About 60% of Japanese couples who married shortly before the onset of the coronavirus pandemic refrained from holding a wedding ceremony, a nearly three-fold jump from the proportion who skipped ceremonies on them. previous years, showed a recent survey.
The Meiji Yasuda Life Insurance Co. survey also found that nearly 70% of couples who married after October 2019 have given up on honeymooning due to COVID-19 travel restrictions.
A man walks past a wedding dress on display at a store in a deserted Beijing shopping complex on February 21, 2020 amid the spread of a new coronavirus. (Kyodo) == Kyodo
The numbers – 58.8% for couples who skip weddings and 68.8% for those who choose not to go on their honeymoon – compared to 20.4% and 19.5%, respectively, before the start of the honeymoon. pandemic.
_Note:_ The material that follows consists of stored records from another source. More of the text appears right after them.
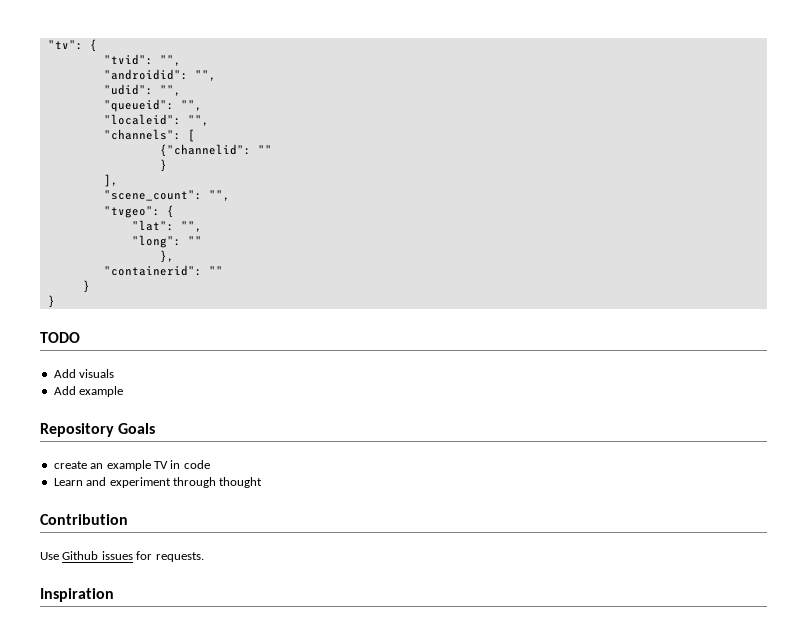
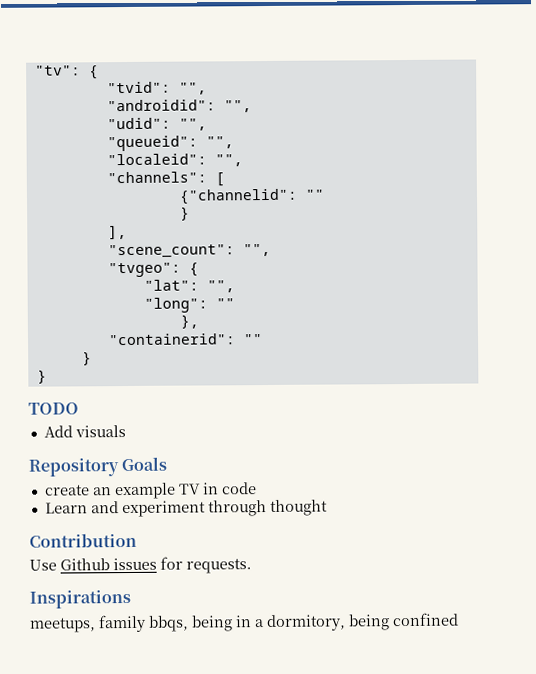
- Add example
- Inspiration
+ Inspirations
+ meetups, family bbqs, being in a dormitory, being confined

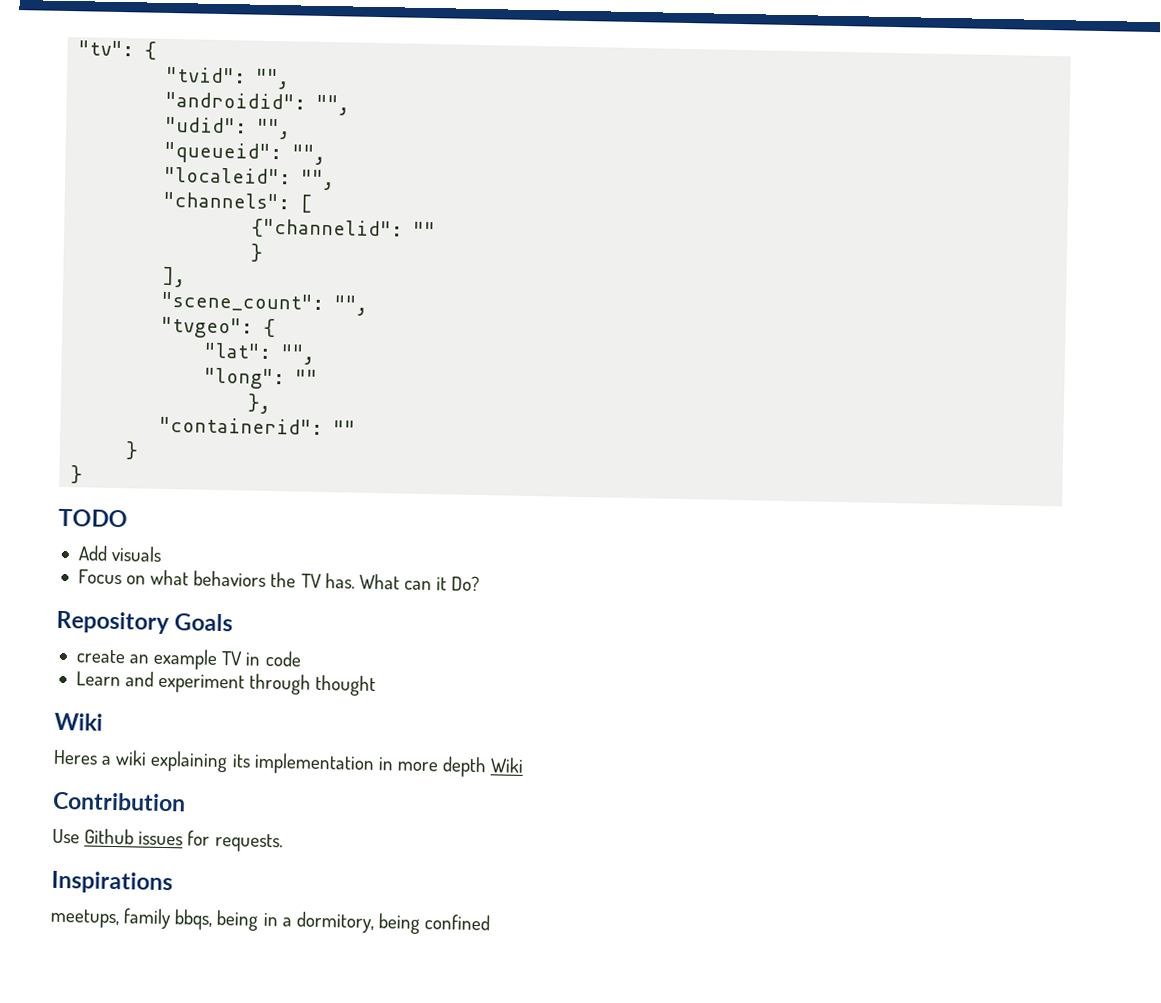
+ Focus on what behaviors the TV has. What can it Do?
  Learn and experiment through thought
+ Wiki
+ Heres a wiki explaining its implementation in more depth Wiki

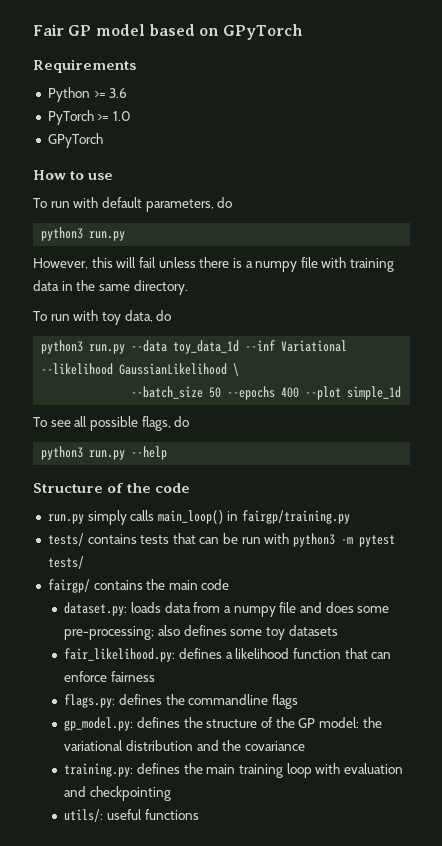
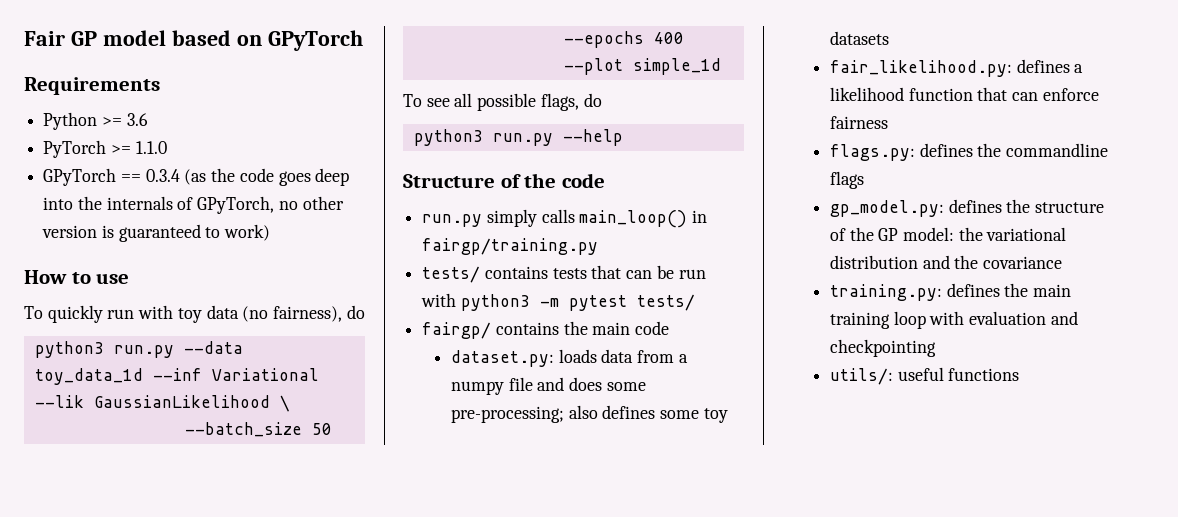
- PyTorch >= 1.0
- GPyTorch
+ PyTorch >= 1.1.0
+ GPyTorch == 0.3.4 (as the code goes deep into the internals of GPyTorch, no other version is guaranteed to work)
  How to use
- To run with default parameters, do
- python3 run.py
- However, this will fail unless there is a numpy file with training data in the same directory.
- To run with toy data, do
+ To quickly run with toy data (no fairness), do
- python3 run.py --data toy_data_1d --inf Variational --likelihood GaussianLikelihood \
+ python3 run.py --data toy_data_1d --inf Variational --lik GaussianLikelihood \

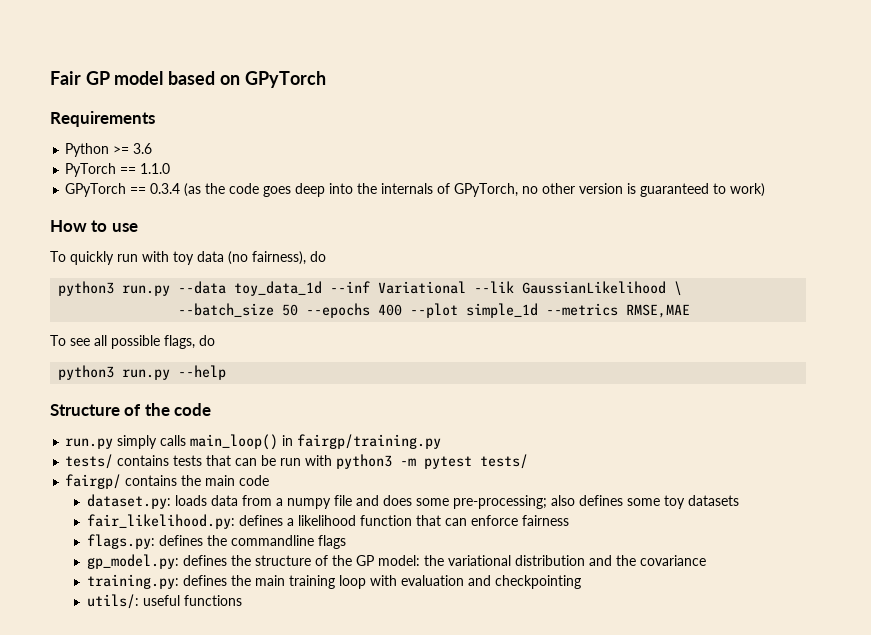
- PyTorch >= 1.1.0
+ PyTorch == 1.1.0
- --batch_size 50 --epochs 400 --plot simple_1d
+ --batch_size 50 --epochs 400 --plot simple_1d --metrics RMSE,MAE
The survey was conducted online October 12-15, with 1,620 people in their 20s to 70s responding.
Yuichi Kodama, chief economist at the Meiji Yasuda Research Institute, said couples who abstain from ceremonies and travel shift much of their spending toward buying furniture and household items.
“The coronavirus pandemic has brought a major change in the lifestyle and demand structures of newlyweds,” Kodama said.
The survey also found that, as married couples spend more time at home due to the pandemic, 20.2% have moved closer to their partners amid the pandemic, compared with 8.2% whose relationships are falling apart. are deteriorated. The remaining couples saw no change.
Those who see their relationships with their spouses improving tend to spend more time with their family members, while those who see their relationships deteriorate tend to spend more time alone, as for leisure.
Among couples who have good marital relationships, 61.7% reported having common hobbies, while only 13.0% of unhappy couples said they shared interests.